- Theatrical release poster
- Directed by: Stephen Shimek
- Screenplay by: Mark Brennan
- Story by: Alexandra Davison
- Produced by: Sara Huxley; April Kelley; Brian Vilim; Zeus Zamani;
- Starring: Mischa Barton; Mido Hamada; Kojo Attah; Nell Barlow; Raha Rahbari; Antonia Bernath; Richard Dillane;
- Cinematography: Brian Vilim
- Edited by: Matthew Jensen
- Music by: Christian Davis
- Production companies: ACE Entertainment; Mini Productions;
- Distributed by: Lionsgate
- Release date: November 14, 2025;
- Running time: 84 minutes
- Country: United States
- Language: English

= Murder at the Embassy =

2025 American murder mystery film

Murder at the Embassy is a 2025 American murder mystery film directed by Stephen Shimek and starring Mischa Barton, Mido Hamada, Kojo Attah, Nell Barlow, Raha Rahbari, Antonia Bernath, and Richard Dillane. It serves as the sequel to Invitation to a Murder (2023).
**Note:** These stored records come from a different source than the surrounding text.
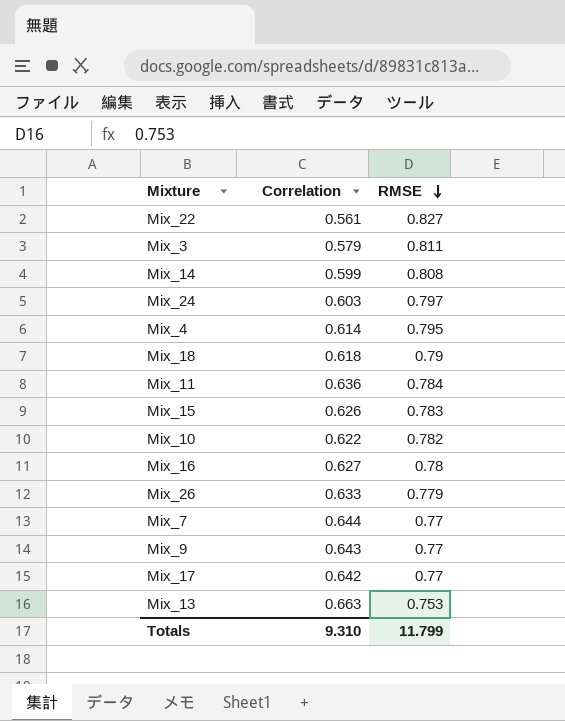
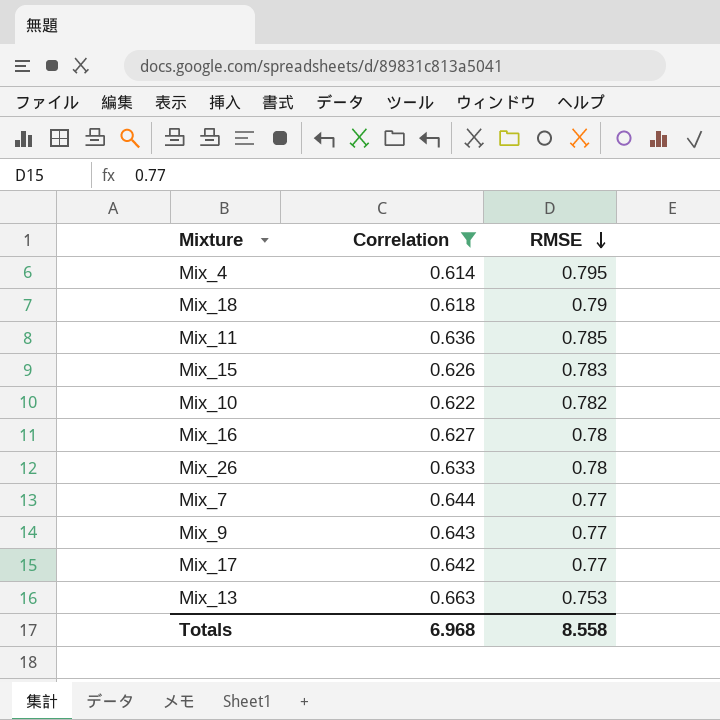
filter: none -> Correlation >= 0.614
Mix_11 | RMSE: 0.784 -> 0.785
Mix_26 | RMSE: 0.779 -> 0.78
Totals | Correlation: 9.310 -> 6.968
Totals | RMSE: 11.799 -> 8.558

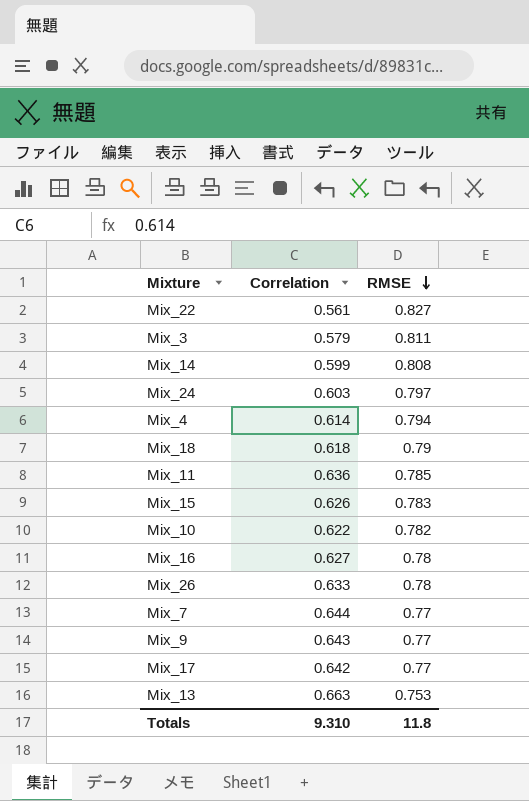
filter: Correlation >= 0.614 -> none
Mix_4 | RMSE: 0.795 -> 0.794
Totals | Correlation: 6.968 -> 9.310
Totals | RMSE: 8.558 -> 11.8

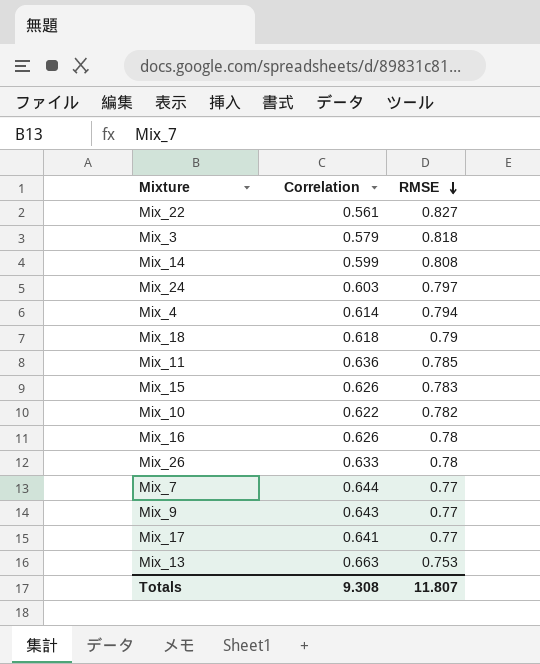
Mix_3 | RMSE: 0.811 -> 0.818
Mix_16 | Correlation: 0.627 -> 0.626
Mix_17 | Correlation: 0.642 -> 0.641
Totals | Correlation: 9.310 -> 9.308
Totals | RMSE: 11.8 -> 11.807

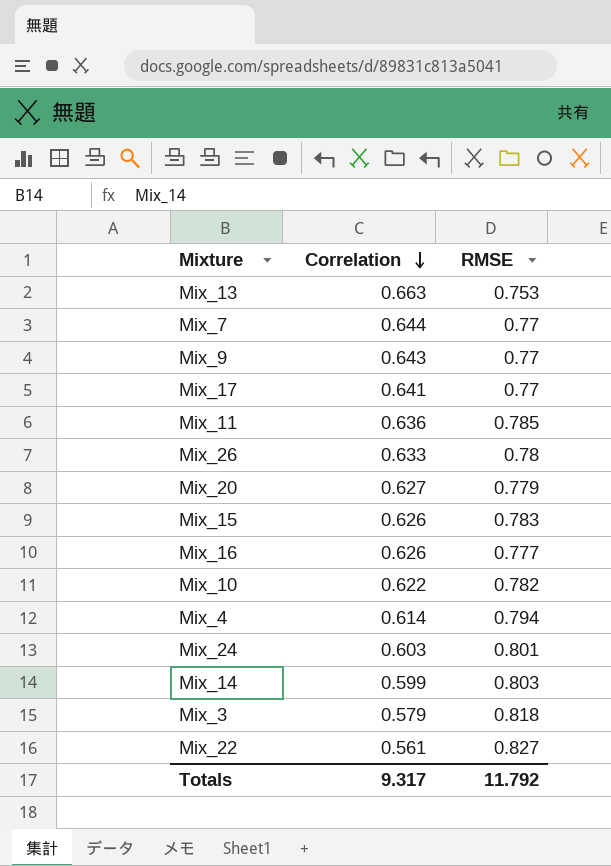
row order: RMSE descending -> Correlation descending
row Mix_18: 0.618 | 0.79 -> none
row Mix_20: none -> 0.627 | 0.779
Mix_16 | RMSE: 0.78 -> 0.777
Mix_24 | RMSE: 0.797 -> 0.801
Mix_14 | RMSE: 0.808 -> 0.803
Totals | Correlation: 9.308 -> 9.317
Totals | RMSE: 11.807 -> 11.792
Murder at the Embassy was released in the United States on November 14, 2025.

==Premise==
In 1934, private detective Miranda Green leaves England for Egypt. She must investigate a murder perpetrated in a supposedly inviolable place: the British Embassy in Cairo, where a top secret document was stolen the same night.

==Cast==
- Mischa Barton as Miranda Green
- Mido Hamada as Mamoud
- Kojo Attah as Walter
- Nell Barlow as Meghan
- Raha Rahbari as Leila
- Antonia Bernath as Betty
- Richard Dillane as Robert

==Production==
In May 2024, it was revealed that the sequel to Invitation to a Murder (2023) was in production, with Mischa Barton reprising her role as Miranda Green.

==Release==
Murder at the Embassy was released in the United States on November 14, 2025.